2. Que sa population, composée d'environ 15/m. âmes, parmi lesquelles on compte à peine un millier de Chrétiens appartenant à diverses communions, n'offre guère d'éléments propres à la formation d'une administration municipale indigène, digne de quelque confiance, sous le rapport politique ou religieux.
3. Que l'éloignement des côtes de la mer, distantes de la ville de près de deux journées de marche à travers une route escarpée et déserte, ne permettrait pas aux bâtiments de guerre Européens de prendre sous la protection de leurs canons la défense de la cité et de ses habitants.
4. Que la population Musulmane et Arabe établie depuis des siècles dans le pays et qui possède dans la seule ville de Jérusalem plus de trente mosquées, ainsi que le fameux temple de Salomon que les premiers califes conquérants ont rebâti, s'assujettiraient difficilement à un Gouvernement Chrétien quelconque, qui ne disposerait pas de beaucoup de ressources et d'une forte garnison, pour en imposer aux hordes des Bédouins et pour réduire par les armes tout ce qui s'opposerait au nouvel ordre de choses.
Les mêmes rapports signalent, sous les plus tristes couleurs, la désunion profonde et la rivalité incessante qui existe entre les Chrétiens des diverses communions, admis à l'adoration du St.
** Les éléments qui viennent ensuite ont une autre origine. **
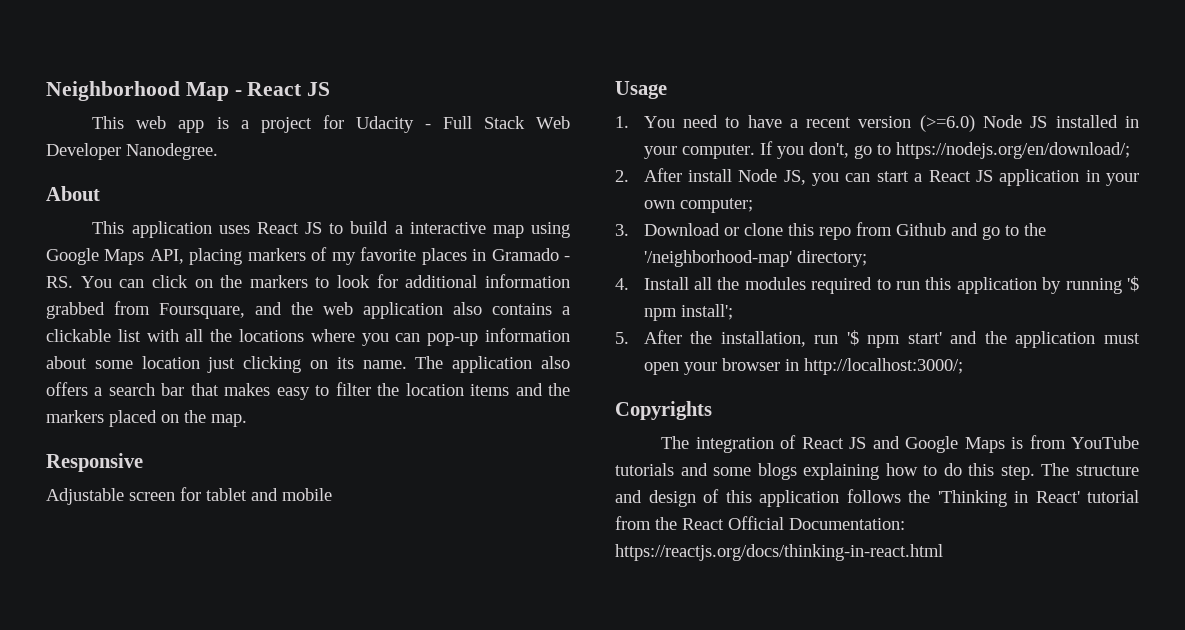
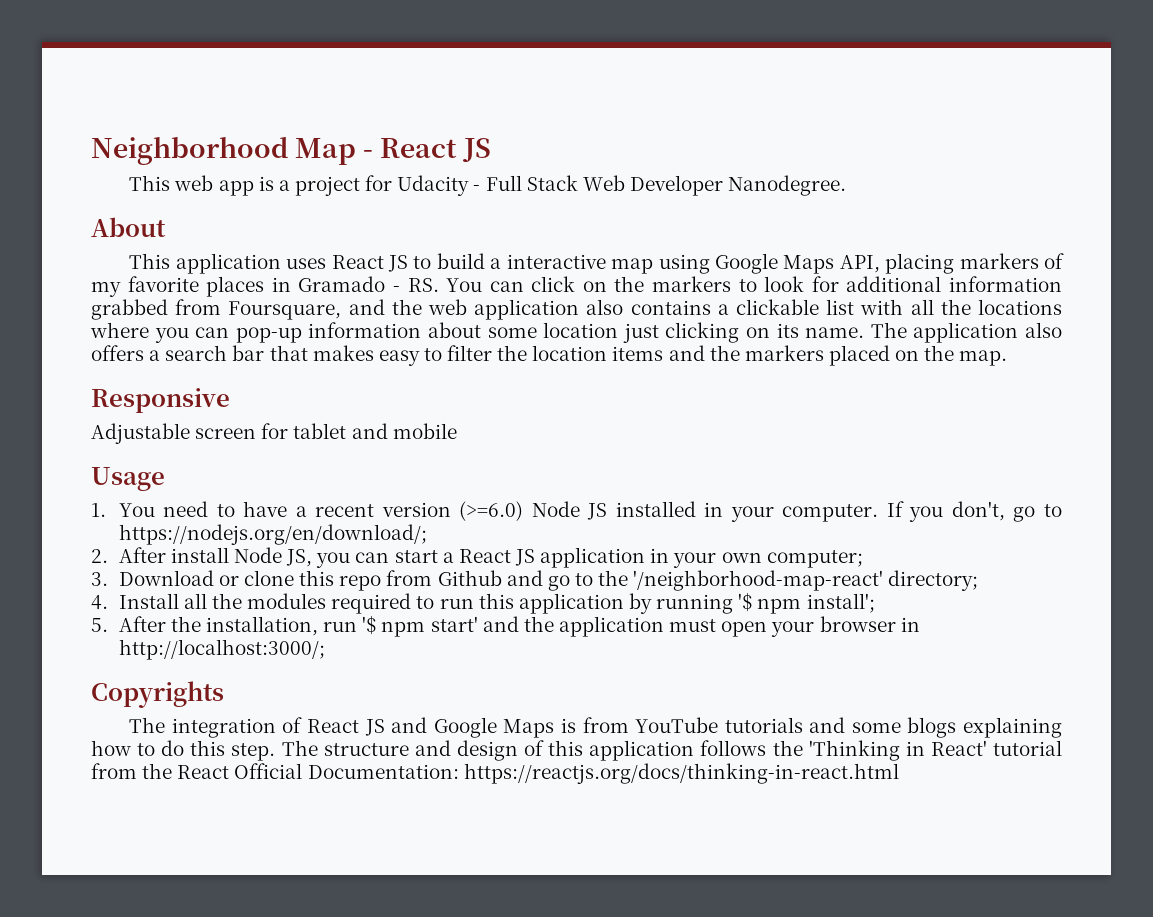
[643,250,792,267] '/neighborhood-map' -> [633,570,884,591] '/neighborhood-map-react'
Sépulcre et dont les scandaleuses dissensions, loin d'être amorties ou contenues par la sainteté du lieu, y ont éclaté souvent avec une vivacité haîneuse et une obstination fanatique que la présence des autorités Musulmanes pouvait seule contenir dans de certaines bornes.
Nous savons enfin de manière à ne pas pouvoir en douter que les religieux Latins, pour la plupart Espagnols et Portugais d'origine, et qui, durant leur mission en terre sainte, se trouvent sous la protection spéciale de la France, sont les principaux fauteurs de cette rivalité si peu évangélique, en s'élevant sans cesse des prétentions sur la possession exclusive et la garde du St. Sépulcre et en invoquant en leur faveur les traités de François I avec la Porte et même les souvenirs des Baudouin et de Godefroi.
Enclosure in Russian Mem. of October 1840.
1. Publication d'un nouveau Hatti Schérif avec pleine confirmation de tous ceux qui ont été émanés sous les règnes antérieurs en faveur de l'Église et du Clergé de Jérusalem.
2. Nomination d'un Pacha ou moschir de la Palestine, homme de sens et de justice, qui fixerait sa résidence, soit à Jérusalem, soit à Jaffa, avec une autorité civile et militaire, suffisante pour y maintenir le bon ordre et pour faire respecter les lieux de sa jurisdiction par les Bédouins du désert qui, n'étant plus contenus par la crainte des troupes Égyptiennes, recommenceront probablement bientôt leurs brigandages habituels sur les couvents Chrétiens des environs de Jérusalem et sur les caravanes des pèlerins que la dévotion appelle des pays les plus éloignés.
3. Défense positive au Clergé Grec comme à celui des Catholiques et des Arméniens, de renouveler leurs dissensions anciennes et souvent puériles en cherchant à se calomnier mutuellement et à s'exclure des églises et des oratoires, dont les Hatti Chériffs précités ont fixé la possession à chacune de ces communautés.
4. Défense sévère au Mollah et au Cadi de Jérusalem de rançonner les religieux et les supérieurs des couvens, toutes les fois que ces ecclésiastiques ont recours à la justice locale, ou qu'ils cherchent à se disculper de quelque avanie.